Unser Alltag wird nun getaktet von Kühen, Käse und Kindern. Reto und ich sind uns gewohnt, dass unsere Kinder einfach im Alltag mitlaufen. Zudem sind Ronya und Cyrill gut in unsere Gruppe eingebunden und werden von unseren Teamkollegen und -kolleginnen mitgetragen, wofür wir sehr dankbar sind. Doch genau diese Umstände werden mir bereits in der ersten Woche zum Verhängnis.

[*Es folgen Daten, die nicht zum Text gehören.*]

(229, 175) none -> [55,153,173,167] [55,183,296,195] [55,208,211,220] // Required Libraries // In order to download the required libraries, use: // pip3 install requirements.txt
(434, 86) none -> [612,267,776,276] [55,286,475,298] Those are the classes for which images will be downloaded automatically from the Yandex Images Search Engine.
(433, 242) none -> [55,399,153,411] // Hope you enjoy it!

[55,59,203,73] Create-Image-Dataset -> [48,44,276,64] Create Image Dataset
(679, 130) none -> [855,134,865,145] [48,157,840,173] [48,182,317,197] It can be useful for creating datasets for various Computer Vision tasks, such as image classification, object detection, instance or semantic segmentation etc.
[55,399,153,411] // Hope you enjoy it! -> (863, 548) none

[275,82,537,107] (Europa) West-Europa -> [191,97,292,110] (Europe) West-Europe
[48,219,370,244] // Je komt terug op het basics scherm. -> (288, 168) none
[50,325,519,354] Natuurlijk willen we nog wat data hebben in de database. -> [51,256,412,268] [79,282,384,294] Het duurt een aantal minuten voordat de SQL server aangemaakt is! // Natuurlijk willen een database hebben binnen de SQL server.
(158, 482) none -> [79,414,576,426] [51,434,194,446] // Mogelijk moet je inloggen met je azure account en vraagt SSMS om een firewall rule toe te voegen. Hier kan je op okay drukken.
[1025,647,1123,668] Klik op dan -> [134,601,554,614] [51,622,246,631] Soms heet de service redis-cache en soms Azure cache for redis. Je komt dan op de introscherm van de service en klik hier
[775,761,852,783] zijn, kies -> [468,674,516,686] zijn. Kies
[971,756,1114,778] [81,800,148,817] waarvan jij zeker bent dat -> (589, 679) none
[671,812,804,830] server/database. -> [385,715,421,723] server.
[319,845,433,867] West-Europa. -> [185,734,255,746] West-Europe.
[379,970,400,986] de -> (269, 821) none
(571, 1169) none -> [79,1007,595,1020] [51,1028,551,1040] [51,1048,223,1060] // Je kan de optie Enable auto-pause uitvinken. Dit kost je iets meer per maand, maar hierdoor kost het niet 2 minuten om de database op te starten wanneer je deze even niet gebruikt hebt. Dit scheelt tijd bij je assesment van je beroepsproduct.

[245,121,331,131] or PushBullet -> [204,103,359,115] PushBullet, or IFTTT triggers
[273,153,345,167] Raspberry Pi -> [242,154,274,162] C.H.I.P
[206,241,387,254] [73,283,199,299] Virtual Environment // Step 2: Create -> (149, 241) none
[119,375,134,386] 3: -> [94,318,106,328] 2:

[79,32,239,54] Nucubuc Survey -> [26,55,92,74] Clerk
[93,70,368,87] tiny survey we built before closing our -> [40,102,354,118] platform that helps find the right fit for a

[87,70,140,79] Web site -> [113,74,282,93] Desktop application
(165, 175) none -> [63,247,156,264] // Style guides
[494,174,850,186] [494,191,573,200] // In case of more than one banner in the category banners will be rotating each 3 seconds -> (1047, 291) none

Wir Erwachsenen sind ein neu zusammen gewürfeltes Team und brauchen Zeit, uns zu finden und den Arbeitsalltag für alle passend zu gestallten. Zudem ist es wichtig, die gegenseitigen Stärken und Schwächen kennen und respektieren zu lernen. Gleichzeitig läuft die Sennerei bereits auf Hochtouren. Draussen sind wir damit beschäftigt, das Weidesystems optimal zu gestalten und Zäune zu richten.

Nur zehn Minuten Zmorgen

Die Kinder schlafen meistens bis acht Uhr. Um diese Zeit sind die Kühe bereits auf der Weide, der Stall gemacht und der Käse aus dem einen Kessi gezogen. Ronya hat am ersten Morgen kaum Zeit zu frühstücken, unbedingt will sie in die Sennerei. Dort bleibt sie auch, bis die Käsekessi geputzt sind und alles aufgeräumt ist. Das erste Mal Käsen verläuft ohne grosse Probleme. Noch etwas ungewohnt ist für Senn Reto das Käsen in zwei Kessi. Diese werden zeitversetzt eingelabt, was gut abgestimmt werden muss. Am ersten Morgen klappt das noch nicht perfekt. So kommt es, dass der Zmorge für Reto bereits nach zehn Minuten vorbei ist.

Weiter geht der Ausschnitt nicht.